The Teeter-Totter of Work-Life Balance

In the prolific discussion about work-life balance, it may seem that what is needed is less time at work. The image that is conjured is one of a teeter-totter with you, working like a dog, on one side and your personal life on the other, up in the air.

Pembroke leaving teeter-totter during a dog ag...
Pembroke leaving teeter-totter during a dog agility competition (Photo credit: Wikipedia)

 

However, my experience and observation is that it’s not that simple. It may boil down to how happy you are with what you’re doing, not how many hours you spend at it.
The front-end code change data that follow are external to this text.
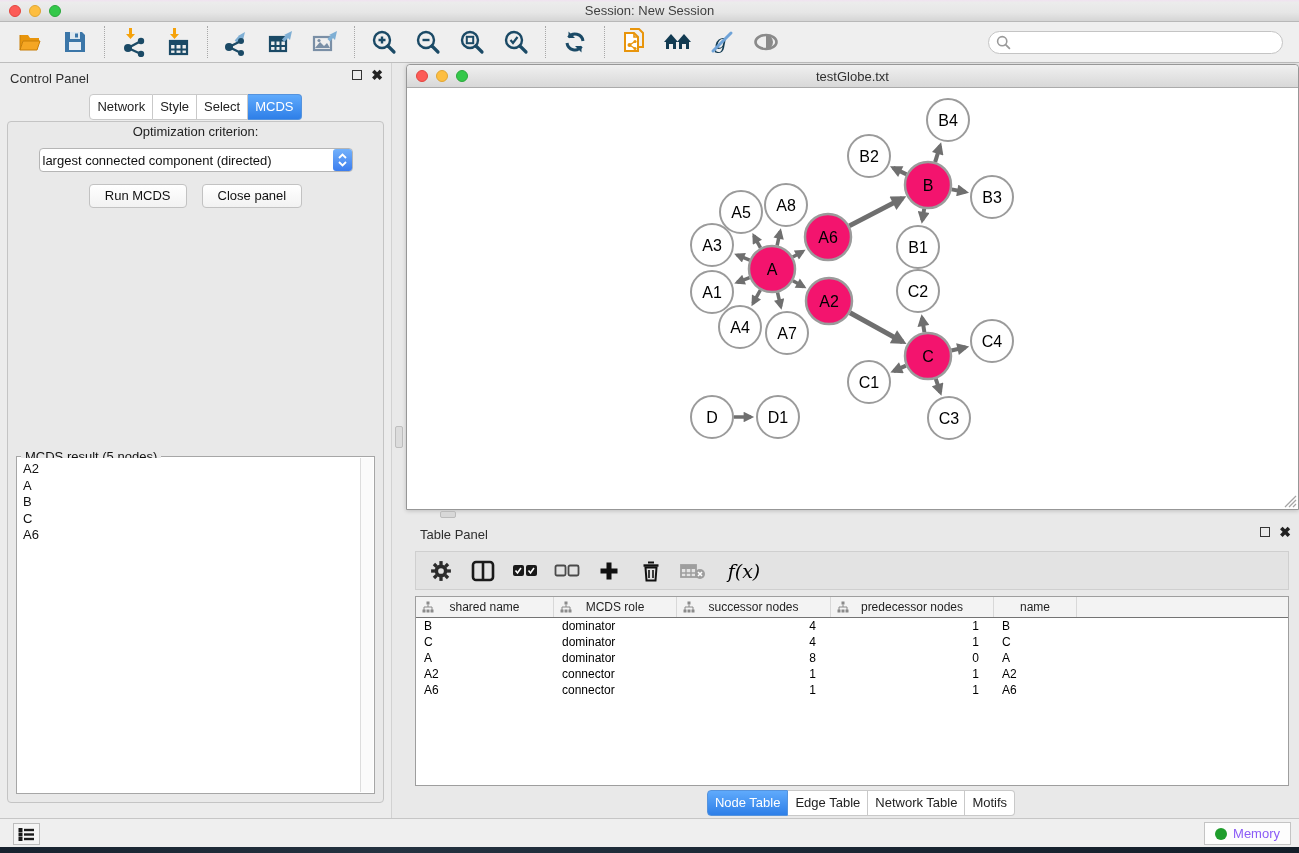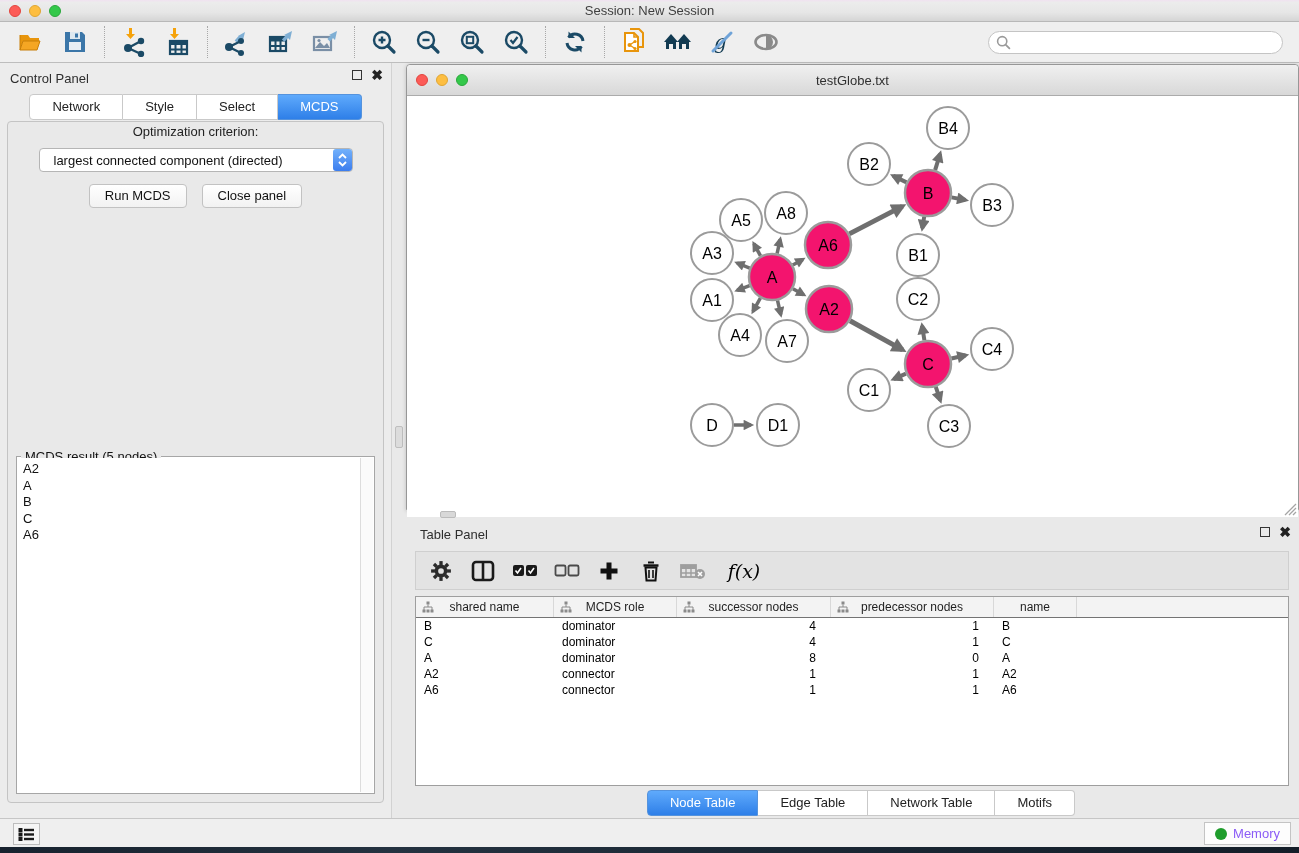--- a/index.html
+++ b/index.html
@@ -34,31 +34,31 @@
 
   
   .control-panel { position:absolute; left:0; top:0; width:391px; height:755px; background:#ECECEC; }
   .cp-header { position:relative; height:28px; }
   .cp-title { position:absolute; left:10px; top:8px; font-size:13px; color:#2E2E2E; }
   .panel-icons { position:absolute; right:8px; top:7px; display:flex; gap:9px; align-items:center; }
   .float-icon { width:10px; height:10px; border:1.5px solid #333; display:inline-block; }
   .close-icon { font-size:14px; font-weight:700; color:#222; line-height:10px; cursor:pointer; }
   .cp-tabs { position:absolute; left:0; top:31px; width:100%; display:flex; justify-content:center; }
   .tab-btn { font-size:13px; color:#222; background:#fff; border:1px solid #C9C9C9; border-left:none;
-    padding:4px 22px 5px; cursor:pointer; }
+    padding:4px 7px 5px; cursor:pointer; }
   .tab-btn:first-child { border-left:1px solid #C9C9C9; border-radius:4px 0 0 4px; }
   .tab-btn:last-child { border-radius:0 4px 4px 0; }
   .tab-btn.active { background:linear-gradient(#5FAAFC,#2E7FE8); color:#fff; border-color:#5593DD; }
   .cp-content { position:absolute; left:7px; right:7px; top:58px; bottom:15px; background:#E9E9E9;
     border:1px solid #C4C4C4; border-radius:4px; }
   .opt-label { margin-top:2px; text-align:center; font-size:13px; color:#222; }
   .dd-row { display:flex; justify-content:center; margin-top:9px; }
   .dropdown { position:relative; width:314px; height:24px; background:#fff; border:1px solid #B5B5B5;
     border-radius:4px; display:flex; align-items:center; cursor:pointer; }
-  .dropdown-value { font-size:13px; color:#111; padding-left:14px; flex:1; white-space:nowrap; overflow:hidden; }
+  .dropdown-value { font-size:13px; color:#111; padding-left:3px; flex:1; white-space:nowrap; overflow:hidden; }
   .dd-stepper { width:19px; height:22px; border-radius:3px; margin-right:0;
     background:linear-gradient(#72B1FB,#3B7DEE); display:flex; flex-direction:column;
     align-items:center; justify-content:center; gap:1px; }
   .btn-row { display:flex; justify-content:center; gap:15px; margin-top:12px; }
   .mac-btn { font-size:13px; color:#111; background:linear-gradient(#FFFFFF,#F2F2F2); border:1px solid #C2C2C2;
     border-radius:4px; padding:3px 15px 4px; cursor:pointer; }
   .result-fieldset { position:absolute; left:8px; right:8px; top:334px; bottom:8px;
     border:1px solid #A6A6A6; background:#fff; }
   .result-legend { position:absolute; top:-8px; left:4px; background:#E9E9E9; padding:0 4px;
     font-size:13px; color:#111; }
@@ -71,21 +71,21 @@
   
   .splitter-v { position:absolute; left:391px; top:0; width:15px; height:755px; background:#E9E9E9;
     border-left:1px solid #D2D2D2; cursor:col-resize; }
   .splitter-v .grip { position:absolute; left:3px; top:363px; width:8px; height:22px; background:#DCDCDC;
     border:1px solid #BEBEBE; border-radius:2px; }
 
   
   .network-window { position:absolute; left:406px; top:1px; width:893px; height:446px;
     border:1px solid #979797; border-radius:4px 4px 0 0; background:#fff;
     box-shadow:0 1px 4px rgba(0,0,0,.18); }
-  .nw-titlebar { position:relative; height:31px; border-radius:4px 4px 0 0;
+  .nw-titlebar { position:relative; height:23px; border-radius:4px 4px 0 0;
     background:linear-gradient(#F0F0F0,#D8D8D8); border-bottom:1px solid #ABABAB;
     display:flex; align-items:center; }
   .nw-title { position:absolute; left:0; right:0; text-align:center; font-size:13px; color:#303030; }
   .nw-canvas { position:relative; width:100%; height:421px; background:#fff; overflow:hidden; }
   .resize-grip { position:absolute; right:1px; bottom:1px; }
 
   
   .splitter-h-grip { position:absolute; left:440px; top:448px; width:16px; height:7px; background:#D8D8D8;
     border:1px solid #BBB; border-radius:2px; cursor:row-resize; }
 

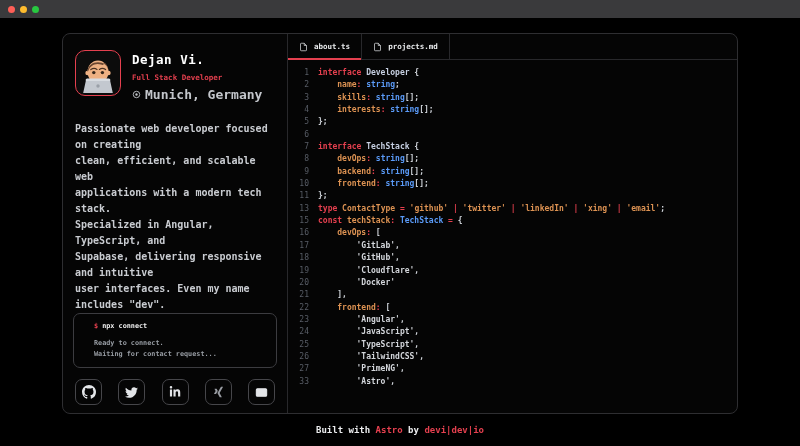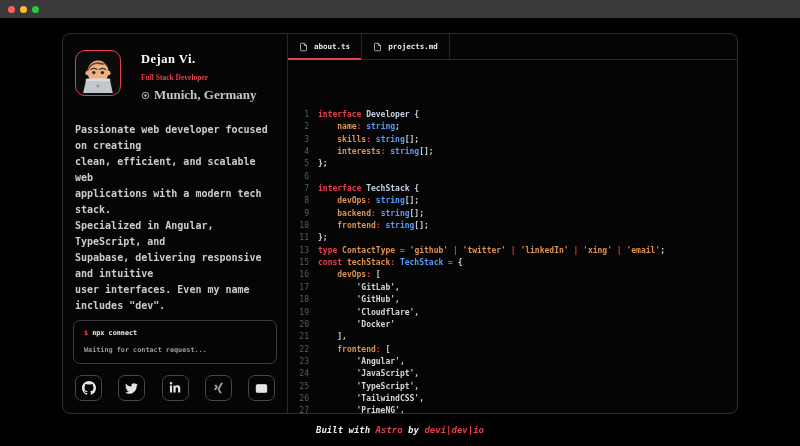--- a/index.html
+++ b/index.html
@@ -12,48 +12,48 @@
   .dot { width:7px; height:7px; border-radius:50%; cursor:pointer; }
 
   
   .main { height:396px; padding-top:15px; display:flex; justify-content:center; }
   .card { width:676px; height:381px; background:#050505; border:1px solid #2e2e31;
     border-radius:8px; display:flex; overflow:hidden; }
 
   
   .left { width:225px; flex:none; border-right:1px solid #28282b;
     display:flex; flex-direction:column; padding:16px 10px 12px; }
-  .profile-header { display:flex; gap:20px; padding-left:2px;font-family:Liberation Serif, serif; }
+  .profile-header { display:flex; gap:11px; padding-left:2px; }
   .avatar { width:46px; height:46px; flex:none; border:1.5px solid #e5404f;
     border-radius:10px; overflow:hidden; background:#0c0c0c; }
   .avatar svg { display:block; width:100%; height:100%; }
   .name { font-size:12.5px; font-weight:bold; color:#ffffff; margin-top:2px; letter-spacing:.5px;}
   .role { font-size:7.5px; font-weight:bold; color:#e5404f; margin-top:6px; }
   .location { font-size:13px; font-weight:bold; color:#c3c6cb; margin-top:5px;
     display:flex; align-items:center; gap:4px; }
 
   .bio { margin-top:19px; padding-left:2px; font-size:10px; font-weight:bold;
     line-height:16px; color:#c9ccd1; white-space:pre-line; }
 
   .spacer { flex:1; }
 
-  .terminal { border:1px solid #3c3c40; border-radius:7px; padding:8px 10px 7px;
+  .terminal { border:1px solid #3c3c40; border-radius:7px; padding:8px 20px 7px;
     margin-bottom:11px; }
   .term-cmd { font-size:6.8px; font-weight:bold; color:#f2f2f2; margin-bottom:8px; white-space:pre;}
   .term-cmd .prompt { color:#e5404f; }
   .term-line { font-size:6.8px; font-weight:bold; color:#989da4; line-height:11px; }
 
   .social { display:flex; justify-content:space-between; padding:0 2px; }
   .social-btn { width:27px; height:26px; background:transparent; border:1px solid #46464a;
     border-radius:7px; display:flex; align-items:center; justify-content:center; cursor:pointer; }
   .social-btn svg { fill:#e3e5e8; }
   .social-btn.dim svg { fill:#9a9da3; }
 
   
-  .right { flex:1; display:flex; flex-direction:column; min-width:0;gap:42px; }
+  .right { flex:1; display:flex; flex-direction:column; min-width:0; }
   .tabbar { height:26px; flex:none; border-bottom:1px solid #28282b; display:flex; }
   .tab { padding:0 11px; display:flex; align-items:center; gap:6px;
     font-size:7.5px; font-weight:bold; color:#e8eaec; border-right:1px solid #28282b;
     position:relative; cursor:pointer; background:transparent; }
   .tab .ficon { stroke:#d6d8db; fill:none; stroke-width:2; }
   .tab.active::after { content:""; position:absolute; left:0; right:0; bottom:-1px;
     height:2px; background:#e5404f; }
 
   .code { padding:7px 0 0 8px; overflow:hidden; font-weight:bold; }
   .code-line { display:flex; white-space:pre; font-size:8px; height:12.35px;
@@ -64,21 +64,21 @@
   .tk-n { color:#c7d0e2; }   
   .tk-y { color:#5b9bf8; }   
   .tk-p { color:#de9353; }   
   .tk-o { color:#e5404f; }   
   .tk-w { color:#de9353; }   
   .tk-s { color:#d3d6db; }   
   .tk-u { color:#ced2d8; }   
 
   
   .footer { height:32px; display:flex; align-items:center; justify-content:center;
-    font-size:9px; font-weight:bold; color:#ecedef;font-style:italic; }
+    font-size:9px; font-weight:bold; color:#ecedef; }
   .footer span { white-space:pre; }
   .footer .red { color:#e5404f; cursor:pointer; }
 </style>
 </head>
 <body>
 
 <div class="titlebar">
   <span class="dot" style="background: rgb(255, 95, 87);"></span>
   <span class="dot" style="background: rgb(254, 188, 46);"></span>
   <span class="dot" style="background: rgb(40, 200, 64);"></span>
@@ -121,20 +121,21 @@
 clean, efficient, and scalable web
 applications with a modern tech stack.
 Specialized in Angular, TypeScript, and
 Supabase, delivering responsive and intuitive
 user interfaces. Even my name includes "dev".</div>
 
       <div class="spacer"></div>
 
       <div class="terminal">
         <div class="term-cmd"><span class="prompt">$</span><span> npx connect</span></div>
+        <div class="term-line">Ready to connect.</div>
         <div class="term-line">Waiting for contact request...</div>
       </div>
 
       <div class="social">
         <button class="social-btn">
           <svg width="14" height="14" viewBox="0 0 16 16">
             <path d="M8 0C3.58 0 0 3.58 0 8c0 3.54 2.29 6.53 5.47 7.59.4.07.55-.17.55-.38 0-.19-.01-.82-.01-1.49-2.01.37-2.53-.49-2.69-.94-.09-.23-.48-.94-.82-1.13-.28-.15-.68-.52-.01-.53.63-.01 1.08.58 1.23.82.72 1.21 1.87.87 2.33.66.07-.52.28-.87.51-1.07-1.78-.2-3.64-.89-3.64-3.95 0-.87.31-1.59.82-2.15-.08-.2-.36-1.02.08-2.12 0 0 .67-.21 2.2.82.64-.18 1.32-.27 2-.27s1.36.09 2 .27c1.53-1.04 2.2-.82 2.2-.82.44 1.1.16 1.92.08 2.12.51.56.82 1.27.82 2.15 0 3.07-1.87 3.75-3.65 3.95.29.25.54.73.54 1.48 0 1.07-.01 1.93-.01 2.2 0 .21.15.46.55.38A8.01 8.01 0 0 0 16 8c0-4.42-3.58-8-8-8z"></path>
           </svg>
         </button>
         <button class="social-btn">

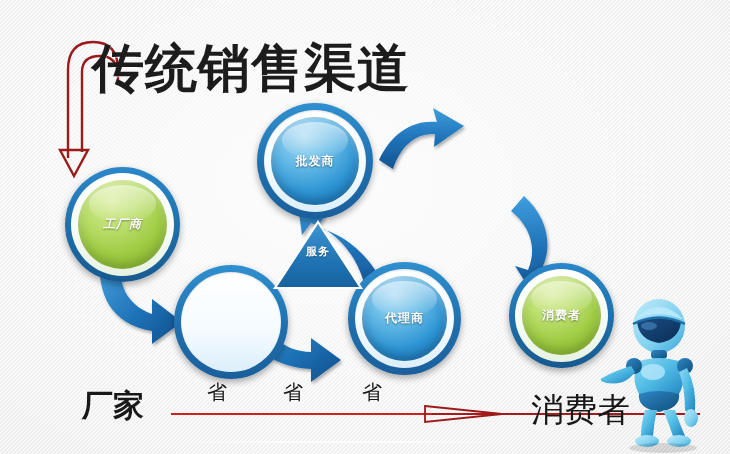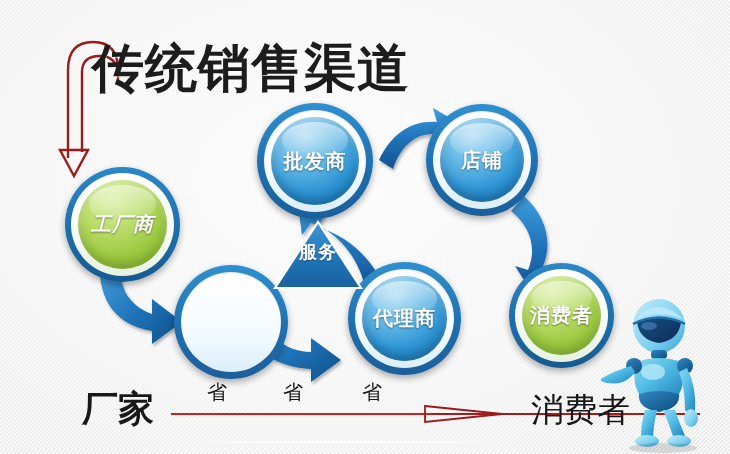--- a/index.html
+++ b/index.html
@@ -92,21 +92,21 @@
     height: 42%;
     border-radius: 50%;
     background: linear-gradient(to bottom, rgba(255,255,255,0.55), rgba(255,255,255,0.02));
     pointer-events: none;
   }
   .node .label {
     position: relative;
     z-index: 3;
     color: #ffffff;
     font-weight: 700;
-    font-size: 20px;
+    font-size: 12px;
     letter-spacing: 1px;
     white-space: nowrap;
     text-shadow: 0 1px 2px rgba(0,0,0,0.45);
   }
 
   
   .node.blue .ring-outer {
     background: linear-gradient(to bottom, #2f90cf 0%, #1f6fae 55%, #1a5f9b 100%);
   }
   .node.blue .ring-inner {
@@ -143,33 +143,33 @@
     height: 72px;
   }
   .tri-wrap svg { display: block; }
   .tri-text {
     position: absolute;
     left: 0;
     top: 25px;
     width: 92px;
     text-align: center;
     color: #ffffff;
-    font-size: 18px;
+    font-size: 11px;
     font-weight: 700;
     line-height: 15px;
     letter-spacing: 1px;
     text-shadow: 0 1px 1px rgba(0,0,0,0.4);
   }
 
   
   .bottom-left-word {
     position: absolute;
     left: 82px;
     top: 385px;
-    font-size: 36px;
+    font-size: 31px;
     font-weight: 700;
     color: #181818;
     white-space: nowrap;
   }
   .bottom-right-word {
     position: absolute;
     left: 531px;
     top: 388px;
     font-size: 33px;
     font-weight: 400;
@@ -272,27 +272,20 @@
   </div>
 
   <div class="node blue" style="left:257px; top:103px; width:116px; height:116px;">
     <div class="ring-outer"></div>
     <div class="ring-inner"></div>
     <div class="core">
       <span class="label">批发商</span>
     </div>
   </div>
 
-  <div class="node blue" style="left:426px; top:104px; width:112px; height:112px;">
-    <div class="ring-outer"></div>
-    <div class="ring-inner"></div>
-    <div class="core">
-      <span class="label">店铺</span>
-    </div>
-  </div>
 
   <div class="node blue" style="left:174px; top:265px; width:114px; height:114px;">
     <div class="ring-outer"></div>
     <div class="ring-inner"></div>
   </div>
 
   <div class="node blue" style="left:348px; top:262px; width:113px; height:113px;">
     <div class="ring-outer"></div>
     <div class="ring-inner"></div>
     <div class="core">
So when I suggest that you consider adding a side job to increase your work-life balance you may think I’m a bit crazed.

But let me explain…

I propose that what really makes us feel out of balance is that we’re not able to express our creative individuality. Time blurs and expands when you’re in the midst of doing something you love. It’s what some call being “in the flow“. I can work for hours writing something I’m truly engaged in and not even notice I missed dinner. By adding a side gig of writing for my personal projects and interests, I’ve increased my overall feeling of balance and well-being. I know that I can get a little stressed and cranky when I put my personal projects on the back burner for too long.

Seeking Self-Others Balance Instead

The balance I’m seeking is the one between myself and others, I think. How much time and energy and I spending doing what others want and need of me in contrast with how much I do what I want to express myself.  Sounds selfish doesn’t it? Yes, it is. But in the nicest possible way.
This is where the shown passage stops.